Les statines, l'un des médicaments les plus utilisés au monde contre le «mauvais» cholestérol, pourraient être efficaces contre la formation de vaisseaux lymphatiques précurseurs de métastases, ce qui permettrait d'ouvrir de nouvelles perspectives dans le traitement du cancer.

Cette découverte inattendue a été faite par des chercheurs de l'École polytechnique fédérale de Zurich (EPFZ), qui ont utilisé un système de cultures cellulaires «en trois dimensions» de leur invention.

À la recherche de substances capables d'empêcher la formation de métastases, les chercheurs de l'Institut des sciences pharmaceutiques de l'EPFZ ont remarqué qu'un groupe de médicaments connu depuis longtemps, les statines, pouvait avoir un effet intéressant. Ces médicaments sont largement utilisés pour réduire les taux de «mauvais» cholestérol et font partie des substances les plus prescrites au monde.

Les chercheurs du groupe du professeur Michael Detmar ont fait leur découverte à l'aide d'un nouveau système de cultures cellulaires. Ce dernier leur permet de savoir si une certaine substance influence la croissance des vaisseaux lymphatiques accompagnant les métastases.

Le système consiste en de petites sphères tapissées de cellules lymphatiques humaines déposées sur un gel. Si la croissance de ces cellules est stimulée par des substances spécifiques, elles commencent alors à former des rejets, ou des extensions, desquelles sortent de nouveaux vaisseaux.

Pour distinguer leur système de culture des cellules des systèmes habituels en deux dimensions, les chercheurs zurichois ont conçu un système en trois dimensions qui leur a permis de tester plus d'un millier de substances, un nombre extraordinairement élevé. Le système peut en effet être complètement automatisé, selon Martin Schulz, l'un des scientifiques ayant participé aux travaux.

Les chercheurs ont obtenu près de 100 000 clichés en haute résolution des petites sphères, qui permettent de voir si les cellules ont lancé ou non des rejets.

Le nombre des rejets a même été calculé par un programme de comptage spécial. Si l'on avait dû faire le tri manuellement, seules une dizaine de substances auraient pu être testées, selon Martin Schulz.

Les chercheurs ont aussi montré que leur système est beaucoup plus performant que les cultures habituelles et qu'il a l'avantage, sur les essais avec des animaux, d'utiliser directement des cellules humaines, selon le professeur Detmar.
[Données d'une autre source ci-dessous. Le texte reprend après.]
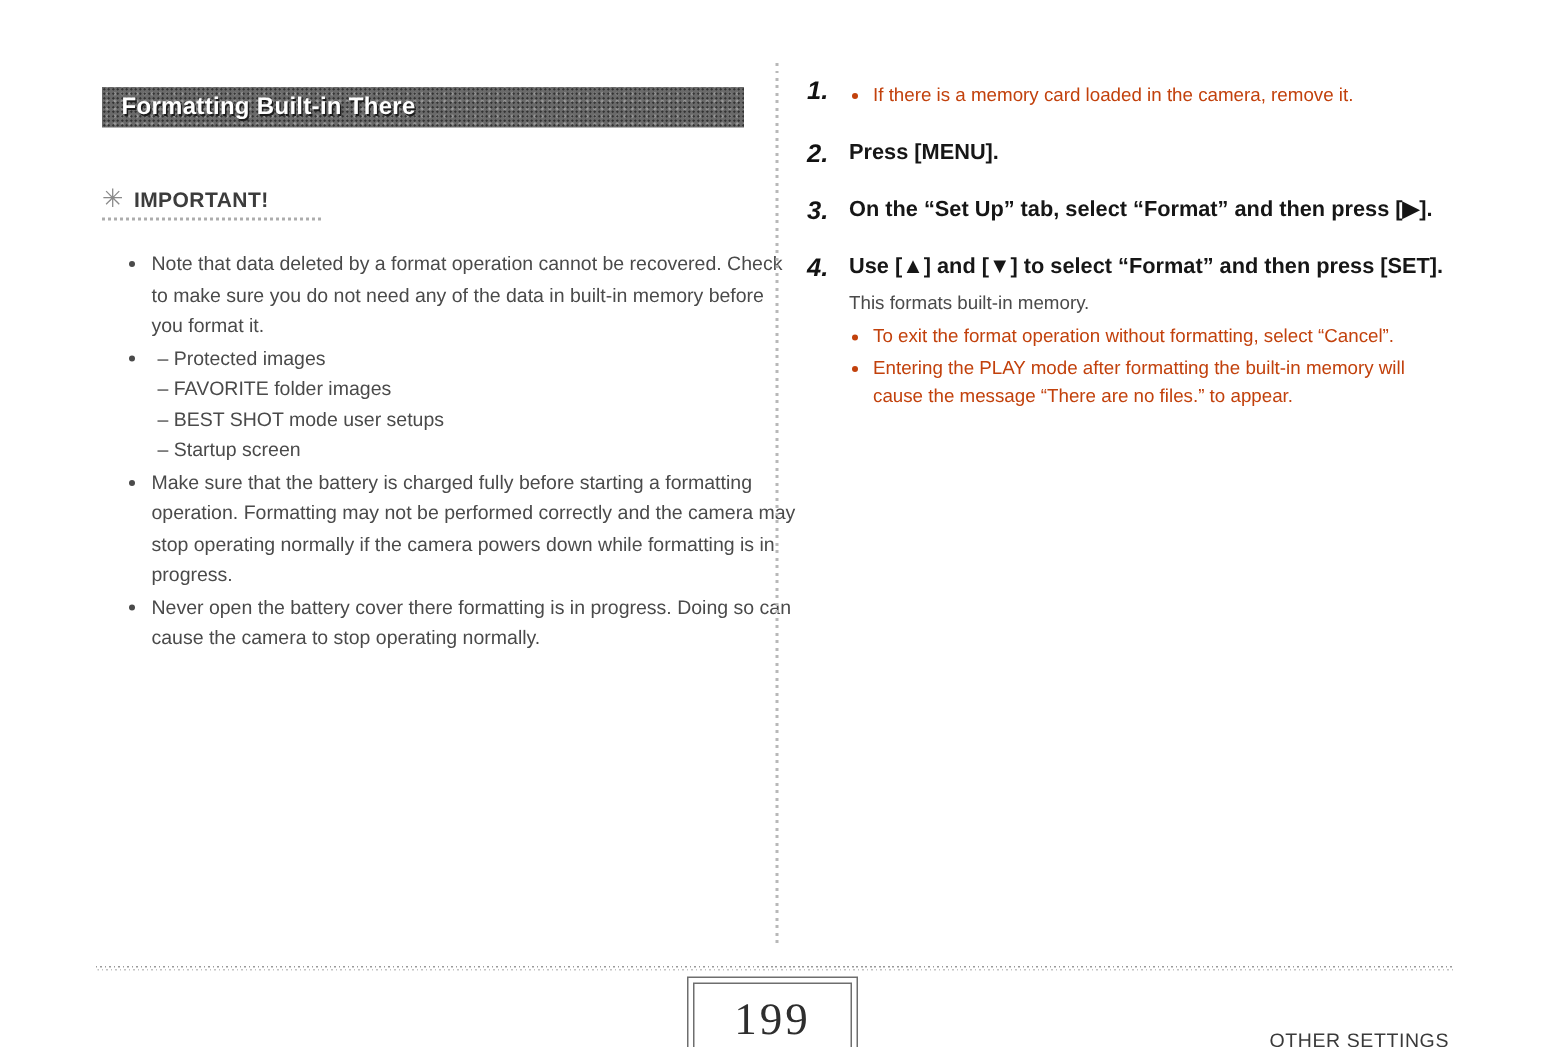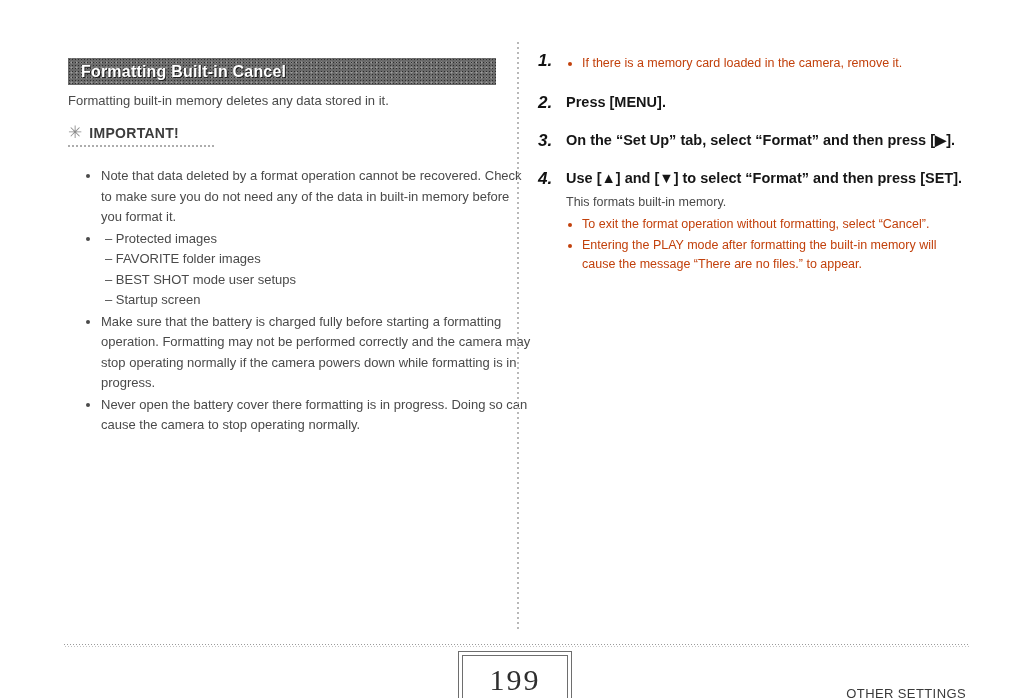"Formatting Built-in Cancel" span.banner-title { text: Cancel -> There }
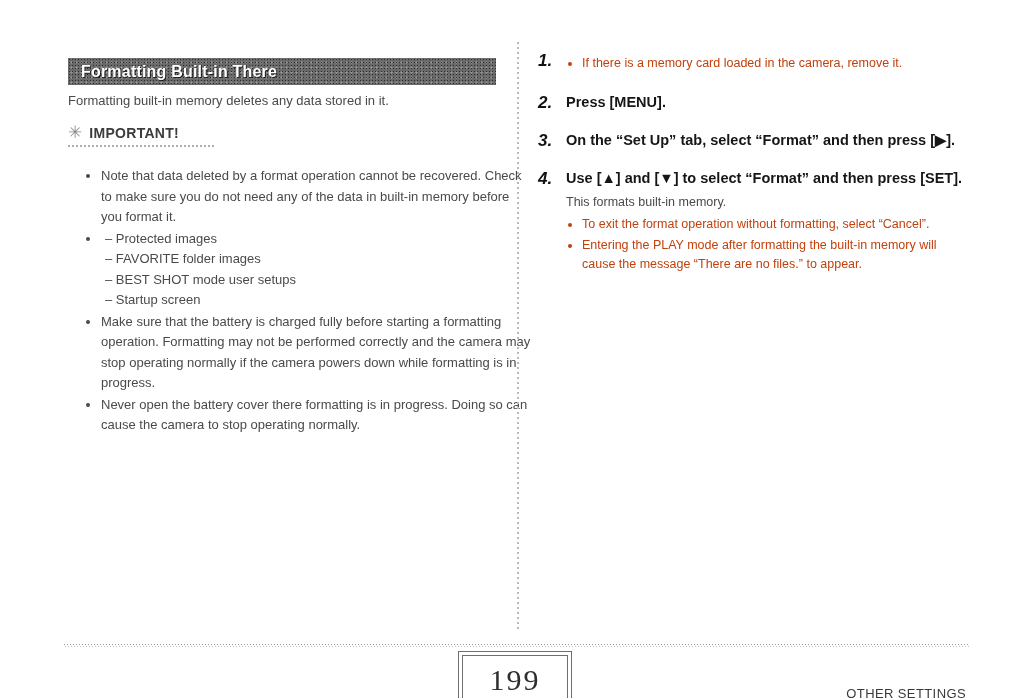"Formatting built-in memory deletes any" div.intro { html: <div>Formatting built-in memory deletes any data stored in it.</div> -> none }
L'observation et le tri des quelque 1000 substances employées ont montré qu'une trentaine d'entre elles empêchaient la croissance des vaisseaux. Parmi plusieurs substances dont on ne savaient pas qu'elles avaient cette propriété, les biologistes en ont examinées deux plus précisément.

L'une de ces deux substances appartient justement à la classe des statines. Avec des collègues de l'université Berkeley, en Californie, les chercheurs zurichois ont ensuite confirmé la réalité de l'effet découvert par des essais sur des souris.

Selon les chercheurs, il est possible que les statines soient utilisées à l'avenir non seulement avec des patients ayant une affection cardio-vasculaire, mais également sur des patients atteints d'une tumeur. Comme on le sait depuis un certain temps, notamment grâce aux recherche du groupe de Michael Detmar, diverses formes de cancer s'étendent par le biais de vaisseaux lymphatiques. Certaines tumeurs leur envoient en effet des signaux qui les incitent à se transformer à leur tour en tumeurs.

Selon le professeur Detmar, «on peut imaginer que des patients à risque soient à l'avenir traités de manière préventive avec des médicaments qui empêchent une tumeur de faire des métastases».

Comme les statines «ont déjà été largement testées dans le domaine cardio-vasculaire, il suffirait de les tester dans leur fonction d'inhibiteurs de croissance de vaisseaux lymphatiques, ce qui devrait être plus simple que de faire homologuer un nouveau médicament», note-t-il.

Pour être sûr que les statines peuvent bien être un médicament actif, il reste encore des recherches à mener. Il s'agit d'explorer, entre autres, toute la question des doses efficaces.